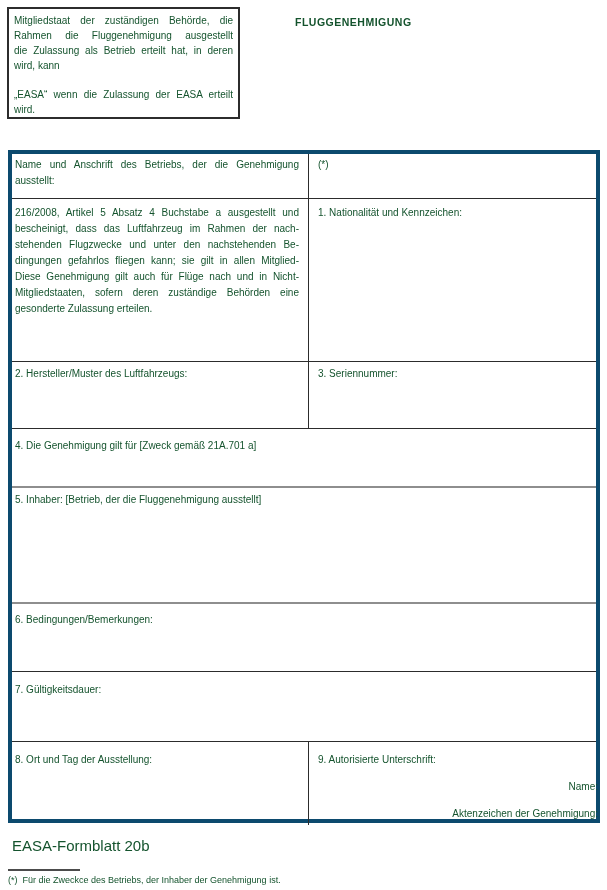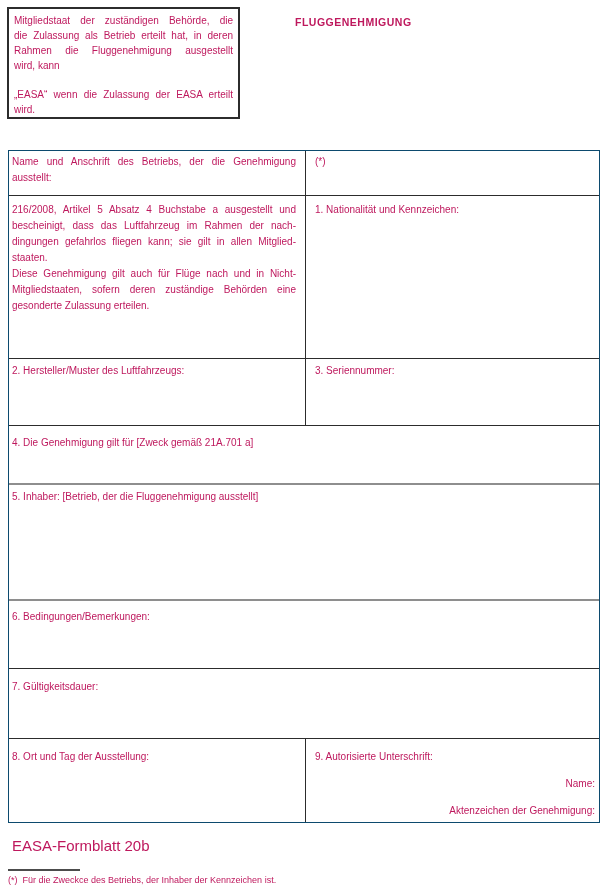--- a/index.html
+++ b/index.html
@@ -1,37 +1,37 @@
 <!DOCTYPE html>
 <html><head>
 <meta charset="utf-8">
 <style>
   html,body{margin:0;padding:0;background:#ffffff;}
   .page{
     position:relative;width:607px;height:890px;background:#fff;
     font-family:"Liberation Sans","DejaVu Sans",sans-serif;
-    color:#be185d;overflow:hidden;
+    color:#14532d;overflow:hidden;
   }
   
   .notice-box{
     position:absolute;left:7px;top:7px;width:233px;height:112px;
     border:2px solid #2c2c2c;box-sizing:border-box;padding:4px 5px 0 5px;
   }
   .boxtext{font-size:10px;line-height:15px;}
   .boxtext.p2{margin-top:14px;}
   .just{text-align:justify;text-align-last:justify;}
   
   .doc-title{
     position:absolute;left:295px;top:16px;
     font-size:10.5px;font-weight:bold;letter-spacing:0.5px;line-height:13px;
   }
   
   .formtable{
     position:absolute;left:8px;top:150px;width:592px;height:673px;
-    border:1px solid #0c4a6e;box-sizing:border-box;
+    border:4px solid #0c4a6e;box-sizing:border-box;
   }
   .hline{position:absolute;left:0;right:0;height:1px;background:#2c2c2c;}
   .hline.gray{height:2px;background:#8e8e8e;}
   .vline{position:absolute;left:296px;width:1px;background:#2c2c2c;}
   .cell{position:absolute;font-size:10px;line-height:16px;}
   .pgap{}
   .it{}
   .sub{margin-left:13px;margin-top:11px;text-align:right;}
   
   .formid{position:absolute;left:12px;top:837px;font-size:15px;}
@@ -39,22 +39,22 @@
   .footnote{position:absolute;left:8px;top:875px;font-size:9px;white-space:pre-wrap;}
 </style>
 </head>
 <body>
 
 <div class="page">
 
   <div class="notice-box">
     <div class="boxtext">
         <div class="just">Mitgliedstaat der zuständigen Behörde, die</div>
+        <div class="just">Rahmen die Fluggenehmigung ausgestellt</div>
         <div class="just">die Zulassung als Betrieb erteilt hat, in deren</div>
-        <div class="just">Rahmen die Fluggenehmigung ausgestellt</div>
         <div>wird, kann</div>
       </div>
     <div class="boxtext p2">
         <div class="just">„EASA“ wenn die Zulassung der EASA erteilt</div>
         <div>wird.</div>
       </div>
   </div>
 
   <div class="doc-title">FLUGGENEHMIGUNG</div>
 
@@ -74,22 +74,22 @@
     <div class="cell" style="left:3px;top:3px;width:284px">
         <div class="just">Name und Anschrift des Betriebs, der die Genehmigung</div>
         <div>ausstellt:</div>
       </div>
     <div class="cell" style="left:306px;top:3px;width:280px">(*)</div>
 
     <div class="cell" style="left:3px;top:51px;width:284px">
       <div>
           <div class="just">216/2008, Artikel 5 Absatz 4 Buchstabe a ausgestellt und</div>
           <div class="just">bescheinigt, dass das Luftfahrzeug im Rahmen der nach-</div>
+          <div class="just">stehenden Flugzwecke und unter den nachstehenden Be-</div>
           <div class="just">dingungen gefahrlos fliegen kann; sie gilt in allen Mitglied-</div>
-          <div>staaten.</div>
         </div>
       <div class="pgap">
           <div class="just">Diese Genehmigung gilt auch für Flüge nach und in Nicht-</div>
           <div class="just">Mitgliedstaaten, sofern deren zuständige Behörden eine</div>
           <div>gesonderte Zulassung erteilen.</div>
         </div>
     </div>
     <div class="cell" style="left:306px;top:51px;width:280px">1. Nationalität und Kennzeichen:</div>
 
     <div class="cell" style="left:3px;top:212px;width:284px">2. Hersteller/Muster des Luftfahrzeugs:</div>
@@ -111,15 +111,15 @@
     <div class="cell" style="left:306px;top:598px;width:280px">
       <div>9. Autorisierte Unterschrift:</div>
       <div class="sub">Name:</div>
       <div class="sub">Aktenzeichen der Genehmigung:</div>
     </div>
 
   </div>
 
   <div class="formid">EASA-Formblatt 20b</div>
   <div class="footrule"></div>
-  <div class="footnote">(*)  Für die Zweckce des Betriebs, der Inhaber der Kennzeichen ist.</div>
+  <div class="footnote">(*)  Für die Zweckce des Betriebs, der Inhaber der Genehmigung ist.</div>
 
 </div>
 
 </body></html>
▬▬▬
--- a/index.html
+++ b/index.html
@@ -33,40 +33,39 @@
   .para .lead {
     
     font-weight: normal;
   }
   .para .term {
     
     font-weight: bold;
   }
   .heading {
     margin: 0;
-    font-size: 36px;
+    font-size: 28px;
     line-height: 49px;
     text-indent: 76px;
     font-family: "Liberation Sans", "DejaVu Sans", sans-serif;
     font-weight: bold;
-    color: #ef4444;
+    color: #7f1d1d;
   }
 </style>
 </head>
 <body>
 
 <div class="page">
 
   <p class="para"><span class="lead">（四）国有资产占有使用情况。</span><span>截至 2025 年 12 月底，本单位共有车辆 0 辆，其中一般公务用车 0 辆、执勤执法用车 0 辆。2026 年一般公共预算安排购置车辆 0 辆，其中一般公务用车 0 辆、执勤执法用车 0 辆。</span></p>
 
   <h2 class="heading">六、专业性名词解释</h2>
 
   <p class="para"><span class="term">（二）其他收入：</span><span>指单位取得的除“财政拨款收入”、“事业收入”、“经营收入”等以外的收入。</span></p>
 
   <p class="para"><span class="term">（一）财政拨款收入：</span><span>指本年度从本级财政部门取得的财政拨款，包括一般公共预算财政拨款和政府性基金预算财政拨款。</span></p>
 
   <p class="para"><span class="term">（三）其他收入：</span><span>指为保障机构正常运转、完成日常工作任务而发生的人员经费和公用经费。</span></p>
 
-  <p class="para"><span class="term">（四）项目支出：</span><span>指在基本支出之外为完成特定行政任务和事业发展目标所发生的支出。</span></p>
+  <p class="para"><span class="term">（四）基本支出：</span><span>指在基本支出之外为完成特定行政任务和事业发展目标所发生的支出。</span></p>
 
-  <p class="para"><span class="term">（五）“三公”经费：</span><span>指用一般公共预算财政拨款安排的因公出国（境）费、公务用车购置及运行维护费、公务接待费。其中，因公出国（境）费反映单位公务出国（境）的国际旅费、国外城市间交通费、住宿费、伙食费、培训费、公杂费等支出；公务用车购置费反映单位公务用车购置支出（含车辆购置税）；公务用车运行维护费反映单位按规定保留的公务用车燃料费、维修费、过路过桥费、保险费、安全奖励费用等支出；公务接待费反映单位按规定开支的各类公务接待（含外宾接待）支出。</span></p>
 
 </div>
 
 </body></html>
▬▬▬
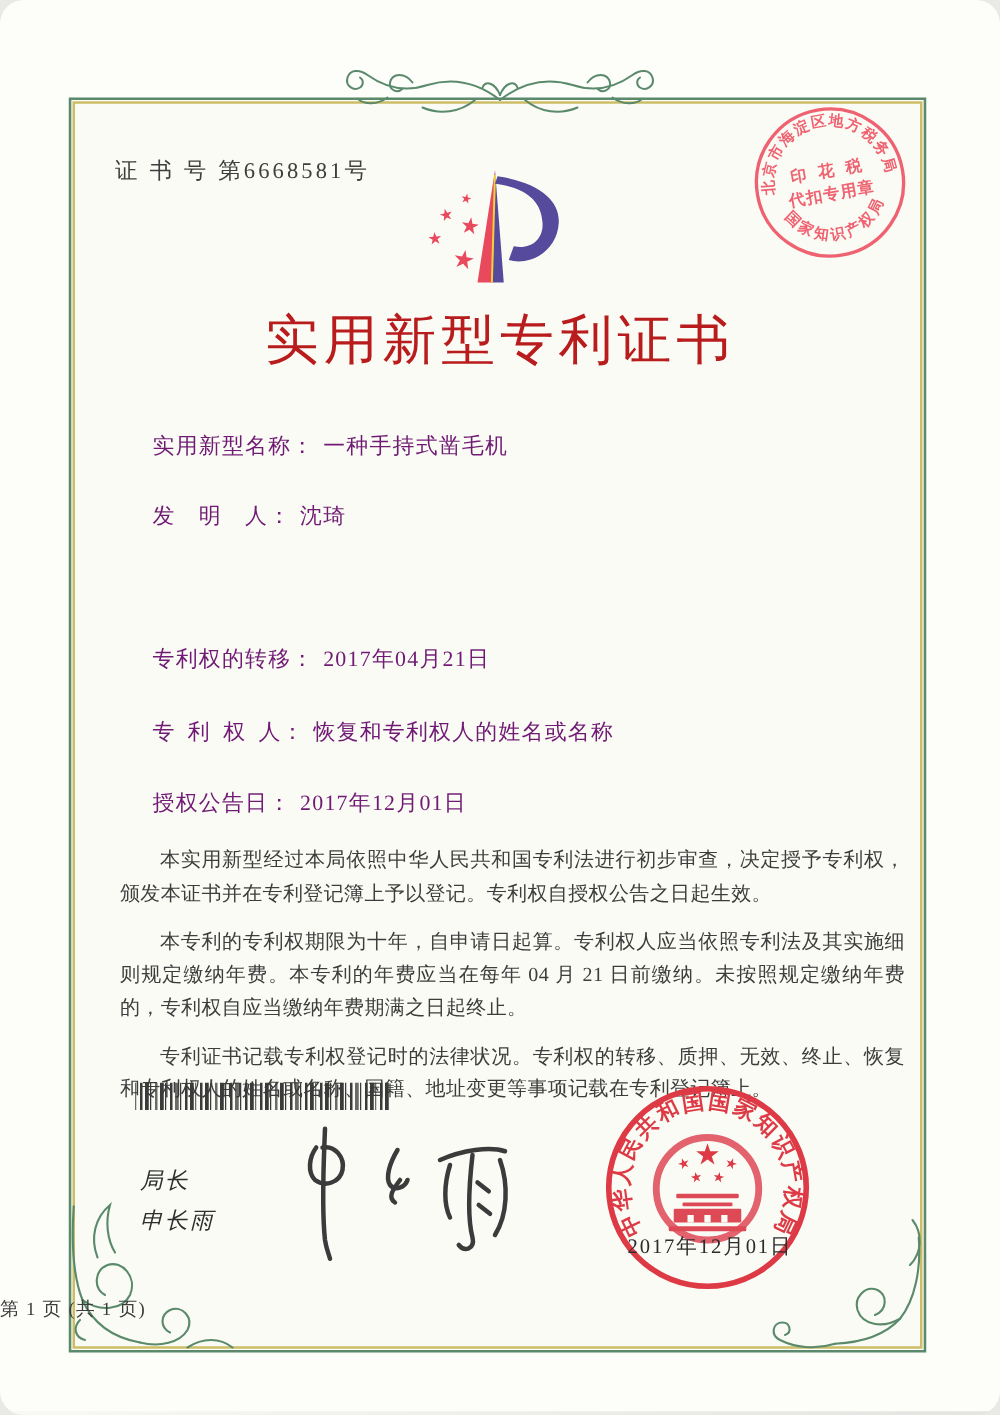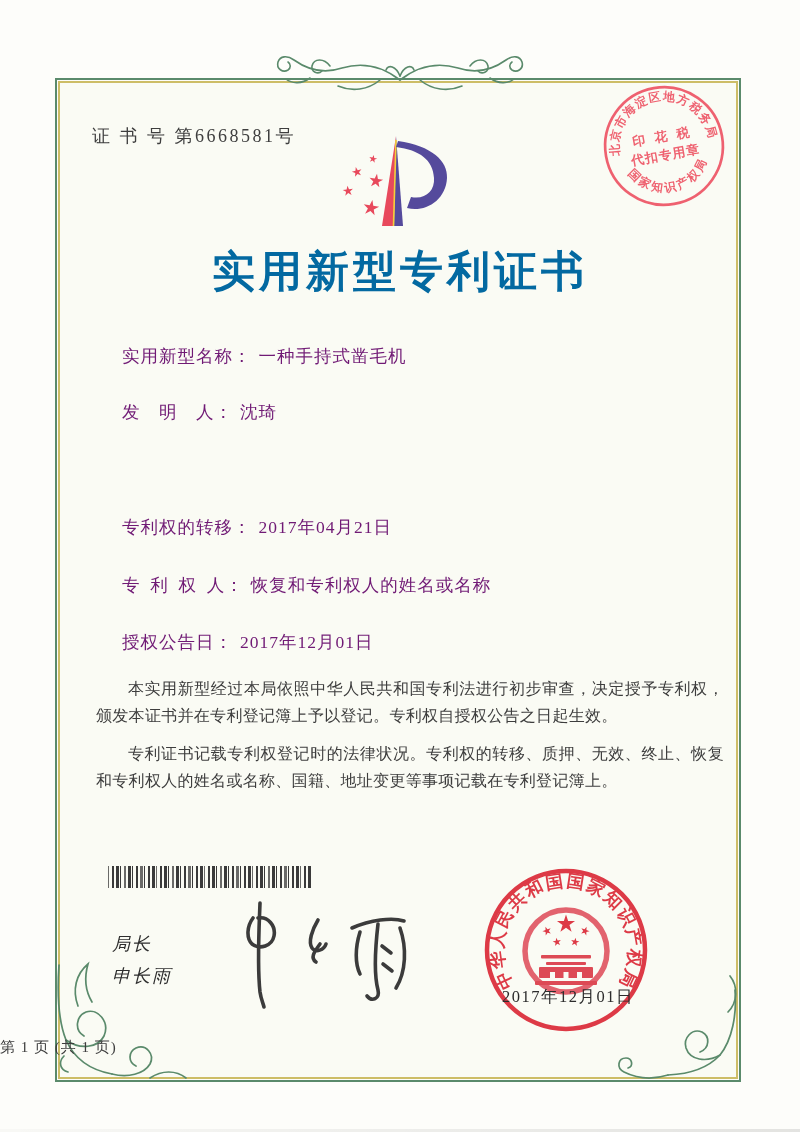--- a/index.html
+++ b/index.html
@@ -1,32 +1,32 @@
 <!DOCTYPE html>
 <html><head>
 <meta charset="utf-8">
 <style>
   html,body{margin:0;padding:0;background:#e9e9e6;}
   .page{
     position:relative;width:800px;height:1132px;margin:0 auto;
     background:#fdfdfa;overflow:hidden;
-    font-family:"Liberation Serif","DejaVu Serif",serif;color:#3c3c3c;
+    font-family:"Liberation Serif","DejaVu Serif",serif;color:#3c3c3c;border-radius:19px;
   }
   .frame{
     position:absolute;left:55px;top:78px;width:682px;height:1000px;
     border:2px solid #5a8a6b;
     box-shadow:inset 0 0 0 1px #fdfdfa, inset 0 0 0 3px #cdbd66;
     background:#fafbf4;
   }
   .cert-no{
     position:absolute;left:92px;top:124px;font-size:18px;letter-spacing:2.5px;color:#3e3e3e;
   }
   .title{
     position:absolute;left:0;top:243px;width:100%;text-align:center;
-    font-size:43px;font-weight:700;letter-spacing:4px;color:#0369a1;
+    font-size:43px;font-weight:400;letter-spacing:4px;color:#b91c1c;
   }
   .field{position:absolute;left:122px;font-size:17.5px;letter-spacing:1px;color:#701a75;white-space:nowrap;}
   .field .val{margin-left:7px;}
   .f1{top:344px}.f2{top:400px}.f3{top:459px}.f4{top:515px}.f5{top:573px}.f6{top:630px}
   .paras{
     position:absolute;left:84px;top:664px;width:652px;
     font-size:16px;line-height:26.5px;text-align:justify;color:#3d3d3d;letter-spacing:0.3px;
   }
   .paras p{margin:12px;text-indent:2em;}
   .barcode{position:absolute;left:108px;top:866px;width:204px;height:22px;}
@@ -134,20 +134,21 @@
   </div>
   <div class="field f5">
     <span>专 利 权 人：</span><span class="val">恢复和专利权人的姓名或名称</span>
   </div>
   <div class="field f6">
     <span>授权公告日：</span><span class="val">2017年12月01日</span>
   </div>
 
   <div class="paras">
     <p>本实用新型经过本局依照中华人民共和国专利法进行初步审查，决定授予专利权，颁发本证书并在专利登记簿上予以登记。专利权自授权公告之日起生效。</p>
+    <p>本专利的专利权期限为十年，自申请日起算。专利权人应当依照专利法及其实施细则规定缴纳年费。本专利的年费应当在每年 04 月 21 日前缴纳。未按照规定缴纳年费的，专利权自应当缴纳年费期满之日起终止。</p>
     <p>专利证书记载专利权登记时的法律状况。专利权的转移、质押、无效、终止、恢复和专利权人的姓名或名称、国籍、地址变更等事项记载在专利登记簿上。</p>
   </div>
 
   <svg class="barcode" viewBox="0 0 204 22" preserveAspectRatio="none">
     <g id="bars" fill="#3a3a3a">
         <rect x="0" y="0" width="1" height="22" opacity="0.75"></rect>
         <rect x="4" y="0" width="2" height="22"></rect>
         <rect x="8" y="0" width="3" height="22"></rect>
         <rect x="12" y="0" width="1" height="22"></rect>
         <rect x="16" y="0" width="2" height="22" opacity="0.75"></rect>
▬▬▬
Your answer must be one number: how many lines of the entries hold the string "formid".

## RESULT OF THIS TASK
2